Before-and-after change records:
------------------------------
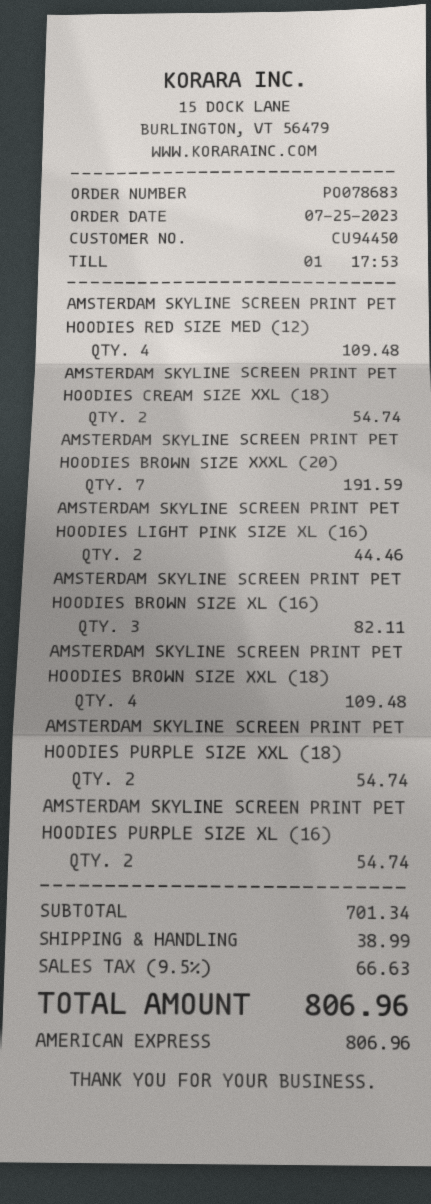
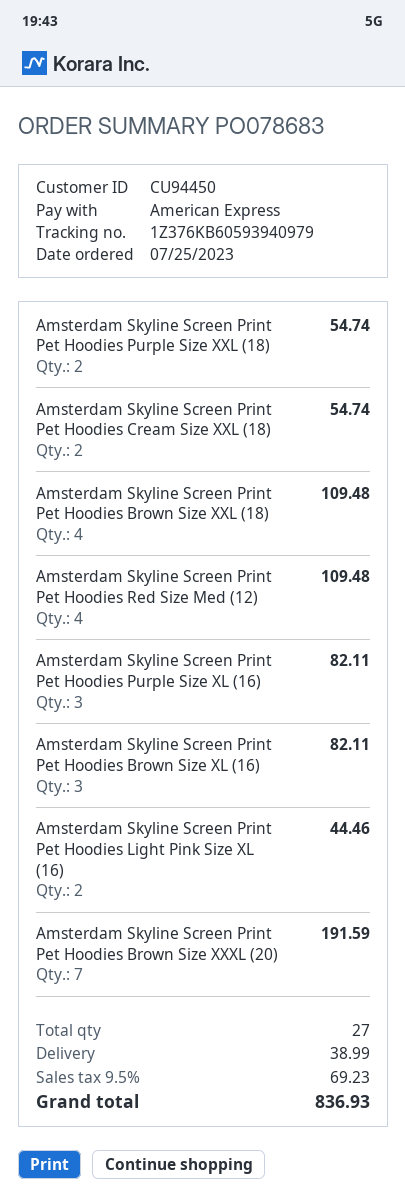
AMSTERDAM SKYLINE SCREEN PRINT PET HOODIES PURPLE SIZE XL (16): 2 for 54.74 -> 3 for 82.11
tax: 9.5% = 66.63 -> 9.5% = 69.23
total: 806.96 -> 836.93

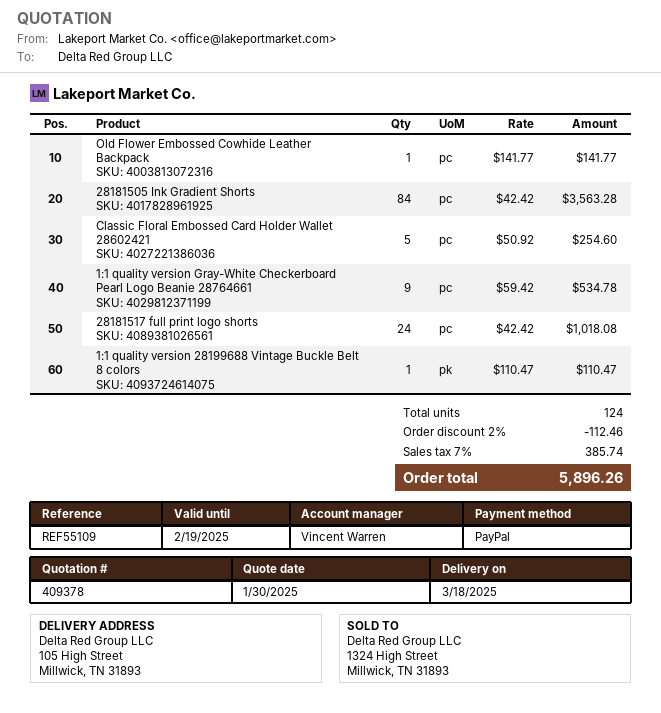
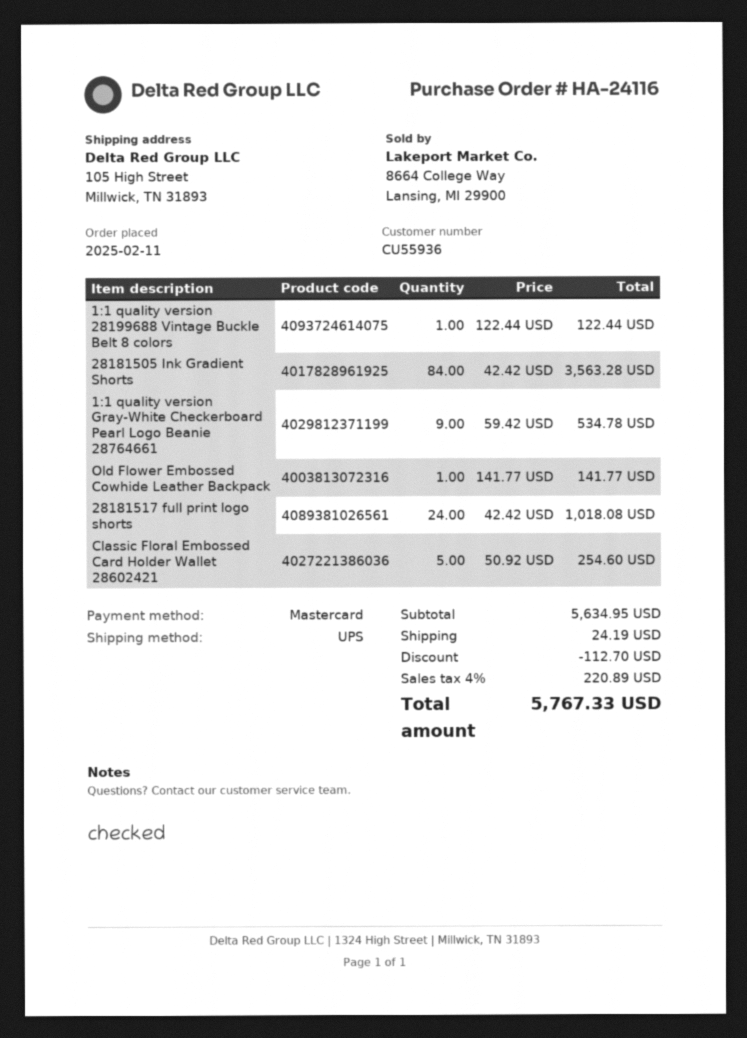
payment method: PayPal -> Mastercard
1:1 quality version 28199688 Vintage Buckle Belt 8 colors: 1 x 110.47 = 110.47 -> 1 x 122.44 = 122.44
discount: 112.46 -> 112.70
shipping: none -> 24.19
tax: 7% = 385.74 -> 4% = 220.89
total: 5896.26 -> 5767.33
------------------------------
Goal of the exercise »
Without including the pictures, copy all of the data exactly.

Solution for this problem »
AMSTERDAM SKYLINE SCREEN PRINT PET HOODIES PURPLE SIZE XL (16): 2 for 54.74 -> 3 for 82.11
tax: 9.5% = 66.63 -> 9.5% = 69.23
total: 806.96 -> 836.93

payment method: PayPal -> Mastercard
1:1 quality version 28199688 Vintage Buckle Belt 8 colors: 1 x 110.47 = 110.47 -> 1 x 122.44 = 122.44
discount: 112.46 -> 112.70
shipping: none -> 24.19
tax: 7% = 385.74 -> 4% = 220.89
total: 5896.26 -> 5767.33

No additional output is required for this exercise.